• _Data provided_:
== Segment start ==

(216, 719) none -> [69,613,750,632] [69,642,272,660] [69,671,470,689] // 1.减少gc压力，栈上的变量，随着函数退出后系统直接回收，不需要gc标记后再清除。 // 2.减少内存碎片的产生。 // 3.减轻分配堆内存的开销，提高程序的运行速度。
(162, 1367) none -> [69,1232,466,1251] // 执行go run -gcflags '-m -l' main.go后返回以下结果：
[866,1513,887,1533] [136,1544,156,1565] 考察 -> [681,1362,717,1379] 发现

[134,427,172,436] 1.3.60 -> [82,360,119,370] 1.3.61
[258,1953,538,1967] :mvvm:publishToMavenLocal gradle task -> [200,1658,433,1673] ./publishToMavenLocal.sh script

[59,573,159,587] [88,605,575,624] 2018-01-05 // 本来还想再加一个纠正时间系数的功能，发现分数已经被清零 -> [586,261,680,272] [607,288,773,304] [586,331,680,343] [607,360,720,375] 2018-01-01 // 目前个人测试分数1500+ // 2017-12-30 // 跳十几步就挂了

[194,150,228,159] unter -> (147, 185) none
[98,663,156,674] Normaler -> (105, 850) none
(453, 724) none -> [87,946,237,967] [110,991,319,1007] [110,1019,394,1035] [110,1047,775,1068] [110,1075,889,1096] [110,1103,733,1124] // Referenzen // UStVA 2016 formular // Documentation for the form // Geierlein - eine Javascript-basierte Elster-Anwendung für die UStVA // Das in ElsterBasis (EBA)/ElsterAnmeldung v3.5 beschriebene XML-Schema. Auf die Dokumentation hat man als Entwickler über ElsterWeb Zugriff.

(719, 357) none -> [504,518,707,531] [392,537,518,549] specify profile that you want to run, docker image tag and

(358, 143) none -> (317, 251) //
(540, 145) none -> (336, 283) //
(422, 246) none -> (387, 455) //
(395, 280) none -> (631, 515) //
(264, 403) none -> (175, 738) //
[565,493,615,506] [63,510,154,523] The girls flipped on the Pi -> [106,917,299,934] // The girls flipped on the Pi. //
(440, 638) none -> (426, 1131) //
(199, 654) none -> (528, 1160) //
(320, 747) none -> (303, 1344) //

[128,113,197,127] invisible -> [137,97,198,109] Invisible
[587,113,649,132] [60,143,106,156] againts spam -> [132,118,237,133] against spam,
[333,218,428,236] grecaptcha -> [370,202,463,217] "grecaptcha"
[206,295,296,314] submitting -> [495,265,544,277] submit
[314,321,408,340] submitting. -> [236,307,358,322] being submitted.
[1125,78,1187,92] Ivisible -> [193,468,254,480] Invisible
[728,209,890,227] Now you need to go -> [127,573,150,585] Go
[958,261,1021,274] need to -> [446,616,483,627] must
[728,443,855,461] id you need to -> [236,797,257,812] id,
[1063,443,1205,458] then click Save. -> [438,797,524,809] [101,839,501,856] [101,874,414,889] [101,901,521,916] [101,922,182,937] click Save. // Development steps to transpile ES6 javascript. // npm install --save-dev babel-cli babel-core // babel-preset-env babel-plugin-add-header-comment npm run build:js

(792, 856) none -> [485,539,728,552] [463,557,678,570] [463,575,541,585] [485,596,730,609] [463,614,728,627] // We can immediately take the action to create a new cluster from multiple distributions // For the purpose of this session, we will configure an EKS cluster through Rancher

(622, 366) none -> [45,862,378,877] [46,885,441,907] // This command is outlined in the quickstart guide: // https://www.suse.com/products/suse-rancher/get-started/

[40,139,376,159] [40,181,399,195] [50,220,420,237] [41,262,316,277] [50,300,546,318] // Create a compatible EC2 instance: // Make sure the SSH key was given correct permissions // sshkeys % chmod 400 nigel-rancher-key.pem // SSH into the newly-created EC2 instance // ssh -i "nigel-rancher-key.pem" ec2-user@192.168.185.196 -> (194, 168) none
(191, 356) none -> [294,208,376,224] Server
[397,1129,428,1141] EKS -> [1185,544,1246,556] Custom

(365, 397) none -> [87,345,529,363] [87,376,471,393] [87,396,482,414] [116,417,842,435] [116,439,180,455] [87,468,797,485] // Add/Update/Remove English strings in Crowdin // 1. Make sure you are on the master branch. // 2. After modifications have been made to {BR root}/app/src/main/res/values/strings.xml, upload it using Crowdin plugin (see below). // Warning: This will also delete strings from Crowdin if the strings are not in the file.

== Segment end ==

• _Problem_:
In full and without alteration, copy the entries.

• _Result for this task_:
(216, 719) none -> [69,613,750,632] [69,642,272,660] [69,671,470,689] // 1.减少gc压力，栈上的变量，随着函数退出后系统直接回收，不需要gc标记后再清除。 // 2.减少内存碎片的产生。 // 3.减轻分配堆内存的开销，提高程序的运行速度。
(162, 1367) none -> [69,1232,466,1251] // 执行go run -gcflags '-m -l' main.go后返回以下结果：
[866,1513,887,1533] [136,1544,156,1565] 考察 -> [681,1362,717,1379] 发现

[134,427,172,436] 1.3.60 -> [82,360,119,370] 1.3.61
[258,1953,538,1967] :mvvm:publishToMavenLocal gradle task -> [200,1658,433,1673] ./publishToMavenLocal.sh script

[59,573,159,587] [88,605,575,624] 2018-01-05 // 本来还想再加一个纠正时间系数的功能，发现分数已经被清零 -> [586,261,680,272] [607,288,773,304] [586,331,680,343] [607,360,720,375] 2018-01-01 // 目前个人测试分数1500+ // 2017-12-30 // 跳十几步就挂了

[194,150,228,159] unter -> (147, 185) none
[98,663,156,674] Normaler -> (105, 850) none
(453, 724) none -> [87,946,237,967] [110,991,319,1007] [110,1019,394,1035] [110,1047,775,1068] [110,1075,889,1096] [110,1103,733,1124] // Referenzen // UStVA 2016 formular // Documentation for the form // Geierlein - eine Javascript-basierte Elster-Anwendung für die UStVA // Das in ElsterBasis (EBA)/ElsterAnmeldung v3.5 beschriebene XML-Schema. Auf die Dokumentation hat man als Entwickler über ElsterWeb Zugriff.

(719, 357) none -> [504,518,707,531] [392,537,518,549] specify profile that you want to run, docker image tag and

(358, 143) none -> (317, 251) //
(540, 145) none -> (336, 283) //
(422, 246) none -> (387, 455) //
(395, 280) none -> (631, 515) //
(264, 403) none -> (175, 738) //
[565,493,615,506] [63,510,154,523] The girls flipped on the Pi -> [106,917,299,934] // The girls flipped on the Pi. //
(440, 638) none -> (426, 1131) //
(199, 654) none -> (528, 1160) //
(320, 747) none -> (303, 1344) //

[128,113,197,127] invisible -> [137,97,198,109] Invisible
[587,113,649,132] [60,143,106,156] againts spam -> [132,118,237,133] against spam,
[333,218,428,236] grecaptcha -> [370,202,463,217] "grecaptcha"
[206,295,296,314] submitting -> [495,265,544,277] submit
[314,321,408,340] submitting. -> [236,307,358,322] being submitted.
[1125,78,1187,92] Ivisible -> [193,468,254,480] Invisible
[728,209,890,227] Now you need to go -> [127,573,150,585] Go
[958,261,1021,274] need to -> [446,616,483,627] must
[728,443,855,461] id you need to -> [236,797,257,812] id,
[1063,443,1205,458] then click Save. -> [438,797,524,809] [101,839,501,856] [101,874,414,889] [101,901,521,916] [101,922,182,937] click Save. // Development steps to transpile ES6 javascript. // npm install --save-dev babel-cli babel-core // babel-preset-env babel-plugin-add-header-comment npm run build:js

(792, 856) none -> [485,539,728,552] [463,557,678,570] [463,575,541,585] [485,596,730,609] [463,614,728,627] // We can immediately take the action to create a new cluster from multiple distributions // For the purpose of this session, we will configure an EKS cluster through Rancher

(622, 366) none -> [45,862,378,877] [46,885,441,907] // This command is outlined in the quickstart guide: // https://www.suse.com/products/suse-rancher/get-started/

[40,139,376,159] [40,181,399,195] [50,220,420,237] [41,262,316,277] [50,300,546,318] // Create a compatible EC2 instance: // Make sure the SSH key was given correct permissions // sshkeys % chmod 400 nigel-rancher-key.pem // SSH into the newly-created EC2 instance // ssh -i "nigel-rancher-key.pem" ec2-user@192.168.185.196 -> (194, 168) none
(191, 356) none -> [294,208,376,224] Server
[397,1129,428,1141] EKS -> [1185,544,1246,556] Custom

(365, 397) none -> [87,345,529,363] [87,376,471,393] [87,396,482,414] [116,417,842,435] [116,439,180,455] [87,468,797,485] // Add/Update/Remove English strings in Crowdin // 1. Make sure you are on the master branch. // 2. After modifications have been made to {BR root}/app/src/main/res/values/strings.xml, upload it using Crowdin plugin (see below). // Warning: This will also delete strings from Crowdin if the strings are not in the file.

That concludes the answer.